Lubec is starting to come to life once again. The buzz is that it is going to be a wild summer. The Bay of Fundy Marathon will kick things off in a big way bringing more than an extra thousand people to our little seaside village.  The farmers market kicks up in June as well as Summer Keys, and then there are also the  Cobscook Bay Music concerts. Fourth of July and Pirate's Weekend will pack the streets, and in August we have an art auction and studio art tour. What a summer this will be! I be busy!!!
 
Save these dates!

June 14, 2014
Shanna Wheelock vending at the 
(details TBA)
(I will be debuting my latest handcarved Collectors Series, the North Atlantic Right Whale, as this year's selected artisan for the marathon awards.)


June 19-July 15, 2014
KINDRED: Women in Vision
Lubec Landmarks, Lubec, Maine
Opening reception Saturday, June 21st, 5:00 p.m.
(Women in Vision is a collaboration between Passamaquoddy Bay area artists Sherry Ashby Cunningham, Lisa Marquis Bradbury, Sharon Kiley Mack, Elizabeth Ostrander, and Shanna Wheelock)

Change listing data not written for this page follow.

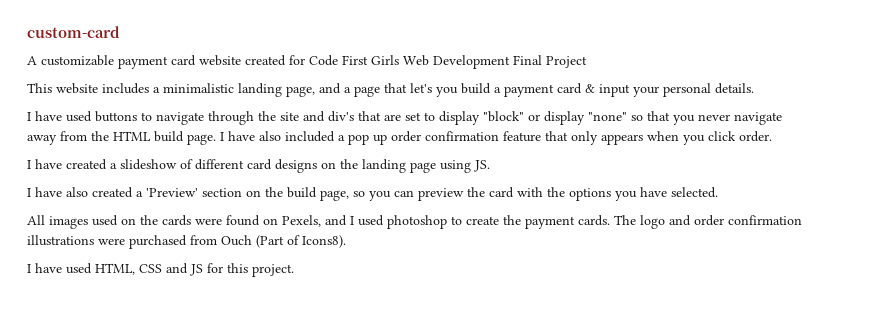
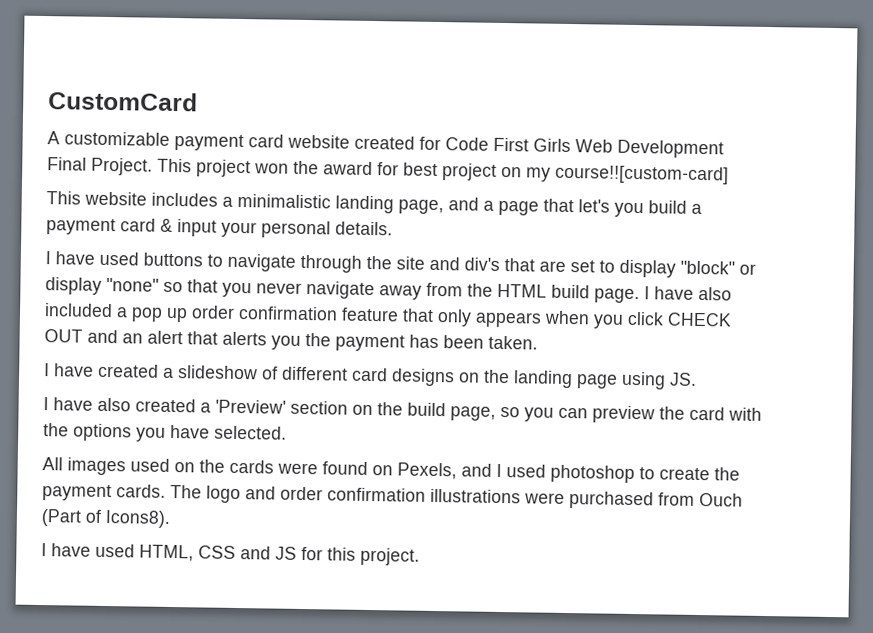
- custom-card
+ CustomCard
- A customizable payment card website created for Code First Girls Web Development Final Project
+ A customizable payment card website created for Code First Girls Web Development Final Project. This project won the award for best project on my course!![custom-card]
- I have also included a pop up order confirmation feature that only appears when you click order.
+ I have also included a pop up order confirmation feature that only appears when you click CHECK OUT and an alert that alerts you the payment has been taken.

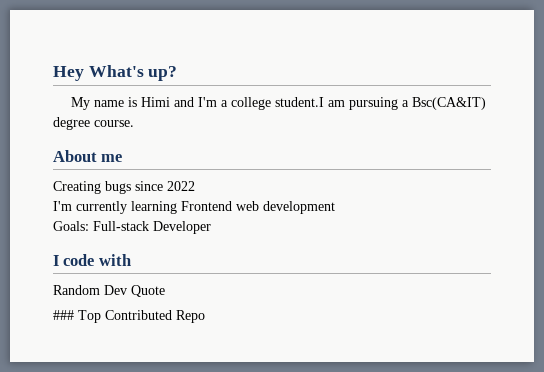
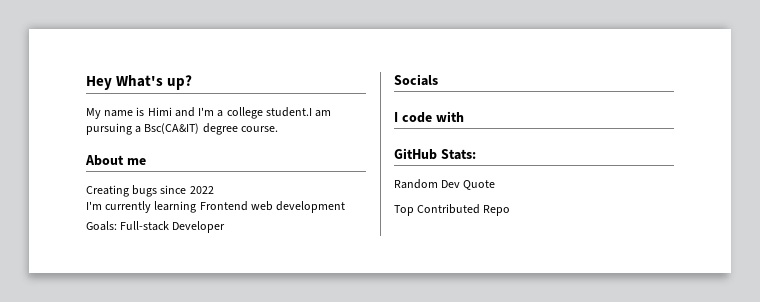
+ Socials
+ GitHub Stats:
- ### Top Contributed Repo
+ Top Contributed Repo

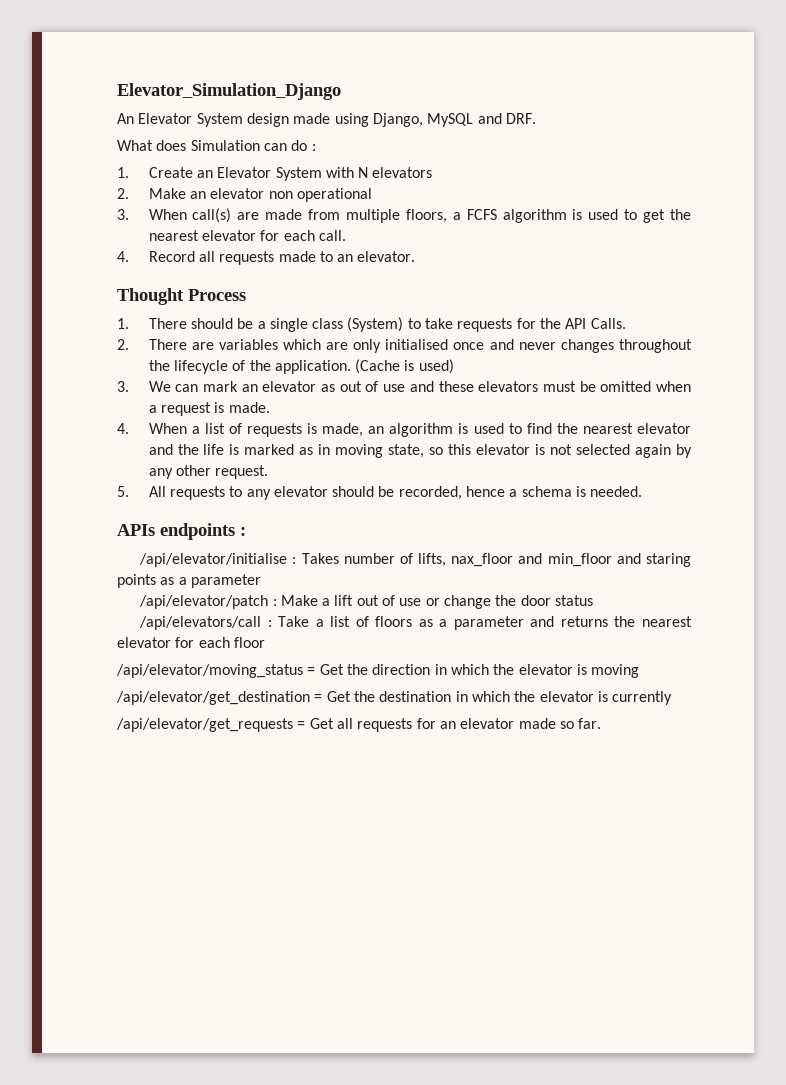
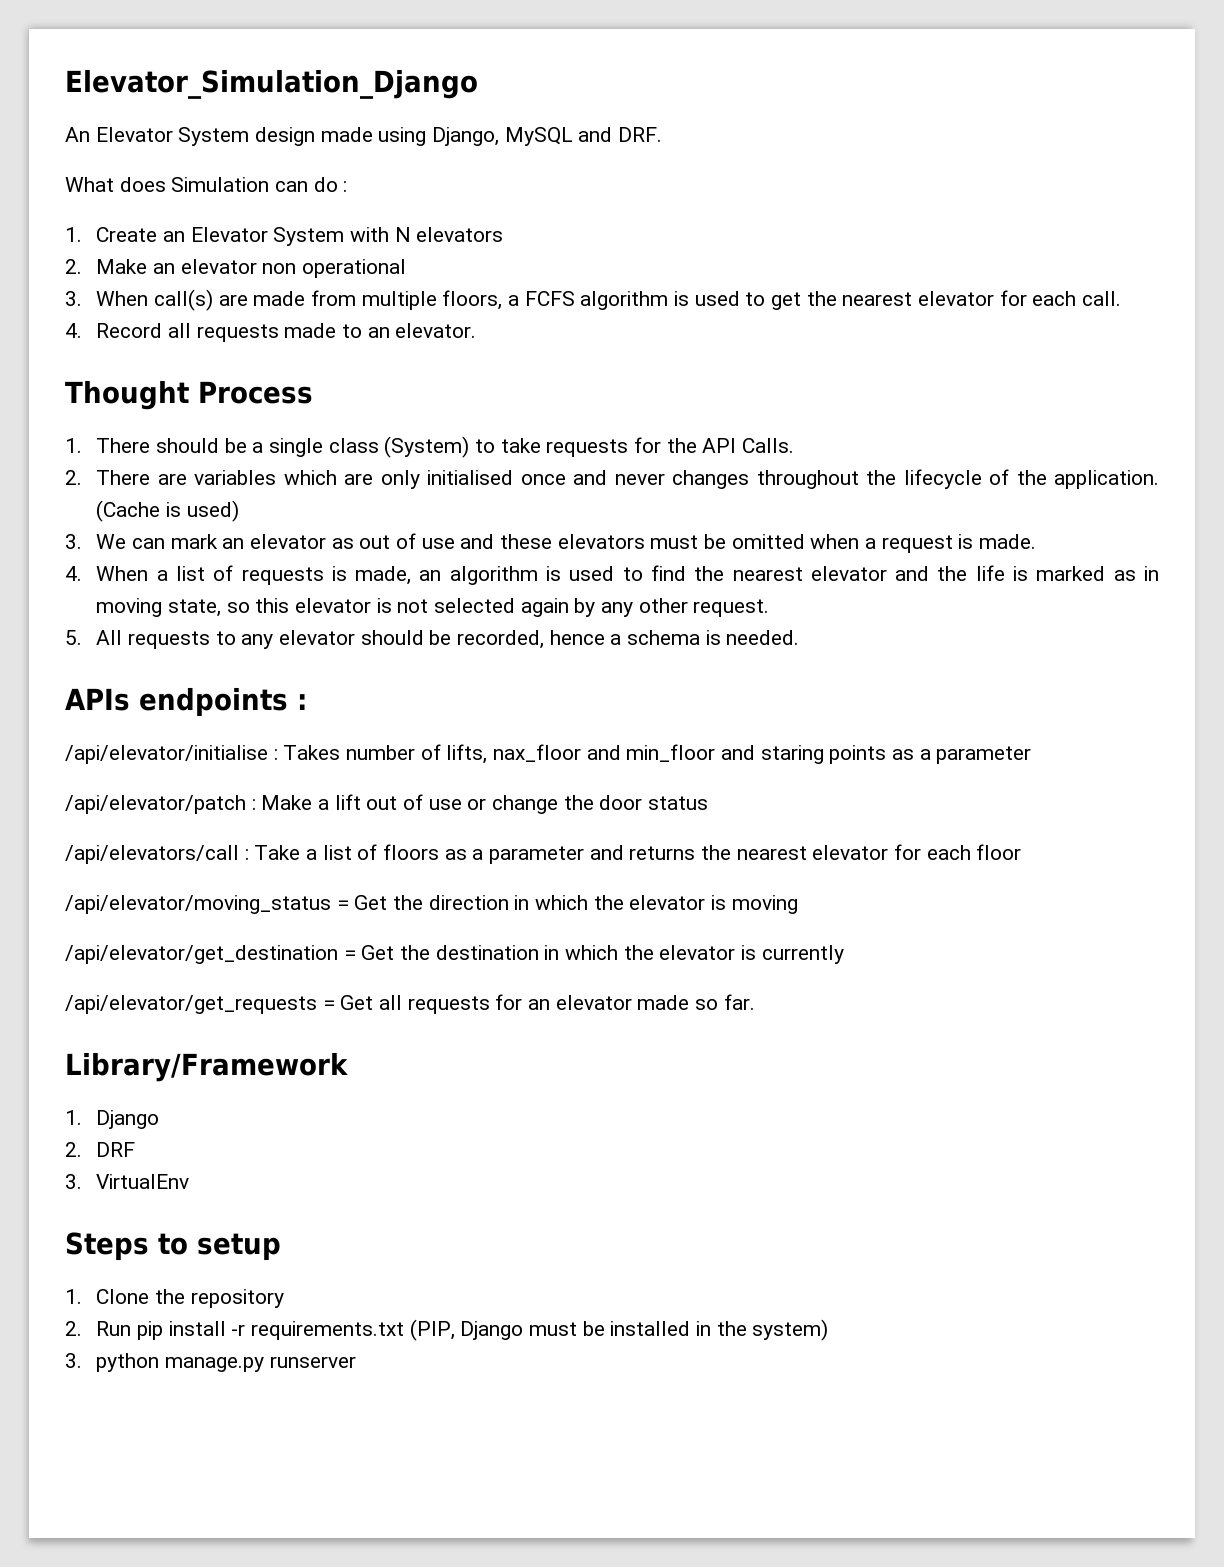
+ Library/Framework
+ 1. Django
+ 2. DRF
+ 3. VirtualEnv
+ Steps to setup
+ 1. Clone the repository
+ 2. Run pip install -r requirements.txt (PIP, Django must be installed in the system)
+ 3. python manage.py runserver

August23 - September 5, 2014
SACRED: Women in Vision
Next Door Gallery, Eastport, Maine
Opening reception Saturday, Augsut 23rd, 5:00 p.m.
(Women in Vision is a collaboration between Passamaquoddy Bay area artists Sherry Ashby Cunningham, Lisa Marquis Bradbury, Sharon Kiley Mack, Elizabeth Ostrander, and Shanna Wheelock)


August 23, 2014
Quoddy Artists Studio Tour
9am-4pm 
Artists from Eastport, to Lubec, and across the bridge to Campobello open their studios to public!


September 2014
Shanna Wheelock at Lubec Memorial Library
(details TBA, including a name for the show!!!)

Mid June-Mid October
Lubec Market
Saturdays 9-11:00
(Weather and travel permitting, this is where I will be most Saturday mornings this coming
summer.)


I'm still hashing out the details of this summer and fall's vending/gallery schedule and already have 2015 exhibits in the works. Updates to come soon!